Sharing lessons from the Kumamoto Earthquake

General Press Releases Thursday June 30, 2016 14:43
Bangkok--30 Jun--Asian Institute of Technology
Japan lies at the intersection of four major tectonic plates, and it is this tectonic setting that makes the archipelago prone to earthquakes of large magnitudes.

Stating this Prof. Fumio Yamazaki of Graduate School of Engineering, Chiba University, remarked that the seismic monitoring of the Kumamoto Earthquake of 2016 had many lessons for everyone. It is evident that inland active faults are now causing infrequent but extremely damaging earthquakes, compared to traditional large magnitude earthquakes that used to occur frequently in offshore plate boundaries.

A combination of field survey of damage and surface faulting, earthquake sequence and source mechanisms, motion records, remote sensing and lidar measurements, and Unmanned Aerial Vehicle (UAV) data has helped scientists in understanding this natural phenomenon. The 2016 Kumamoto Earthquake, which was combination of a foreshock of 6.2 on the 'M' scale on 14 April followed by the main shock of 7.0 on 16 April, causing extensive damage over Kumamoto and Oita prefectures.

Prof. Fumio Yamazaki was speaking at the seminar on "Lessons learnt from the Kumamoto Earthquake," organized by the Structural Engineering field of study of Asian Institute of Technology's School of Engineering and Technology on 24 June 2016.

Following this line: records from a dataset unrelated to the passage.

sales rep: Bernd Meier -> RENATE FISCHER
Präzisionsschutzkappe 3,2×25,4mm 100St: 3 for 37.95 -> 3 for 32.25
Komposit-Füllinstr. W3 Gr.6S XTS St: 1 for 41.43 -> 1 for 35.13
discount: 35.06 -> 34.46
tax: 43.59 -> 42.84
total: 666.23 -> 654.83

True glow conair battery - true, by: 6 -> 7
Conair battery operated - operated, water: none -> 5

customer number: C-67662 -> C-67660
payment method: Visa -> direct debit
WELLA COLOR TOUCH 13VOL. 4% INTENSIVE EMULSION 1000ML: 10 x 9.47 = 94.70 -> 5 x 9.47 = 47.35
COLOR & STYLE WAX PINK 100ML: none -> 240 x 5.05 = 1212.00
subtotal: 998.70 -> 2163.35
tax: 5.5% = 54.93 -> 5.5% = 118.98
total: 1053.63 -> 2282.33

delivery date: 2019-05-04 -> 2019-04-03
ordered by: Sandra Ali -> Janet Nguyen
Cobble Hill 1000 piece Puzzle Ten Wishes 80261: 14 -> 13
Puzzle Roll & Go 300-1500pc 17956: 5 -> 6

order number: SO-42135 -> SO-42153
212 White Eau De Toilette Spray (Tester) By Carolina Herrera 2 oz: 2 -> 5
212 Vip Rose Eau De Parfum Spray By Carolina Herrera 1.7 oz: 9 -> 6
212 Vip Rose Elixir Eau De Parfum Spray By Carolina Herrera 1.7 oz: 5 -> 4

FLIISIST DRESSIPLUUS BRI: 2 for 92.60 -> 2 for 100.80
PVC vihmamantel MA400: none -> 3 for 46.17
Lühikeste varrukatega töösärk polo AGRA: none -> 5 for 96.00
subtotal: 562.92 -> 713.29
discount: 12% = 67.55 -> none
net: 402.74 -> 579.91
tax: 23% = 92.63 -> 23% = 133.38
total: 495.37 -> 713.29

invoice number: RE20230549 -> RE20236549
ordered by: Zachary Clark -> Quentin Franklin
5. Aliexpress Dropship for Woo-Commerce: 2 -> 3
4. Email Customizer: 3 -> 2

The seminar also saw three experts from AIT discuss their findings. Prof. Pennung Warnitchai of AIT presented a study of four earthquakes — Nepal, Thailand, Taiwan and Japan. Elaborating on the Chiang Rai earthquake in Thailand, Prof. Pennung stated that it was the largest in the past 50 years. Close to 10,000 buildings were damaged, with 400 suffering severe damage, and 20 of them collapsing due to the earthquake. Stating that Thailand does not have enough 'slow motion records', Prof. Pennung stressed the need to conduct a seismic microzonation study.

Dr. Masahiko Nagai spoke about "Satellite Remote Sensing Analysis of the Kumamoto Earthquake," while Dr. Punchet Thammarak presented his finding on "Building and Infrastructure Damages from Kumamoto Earthquake."

Photo caption: Prof. Pennung Warnitchai (left) with Prof. Fumio Yamazaki .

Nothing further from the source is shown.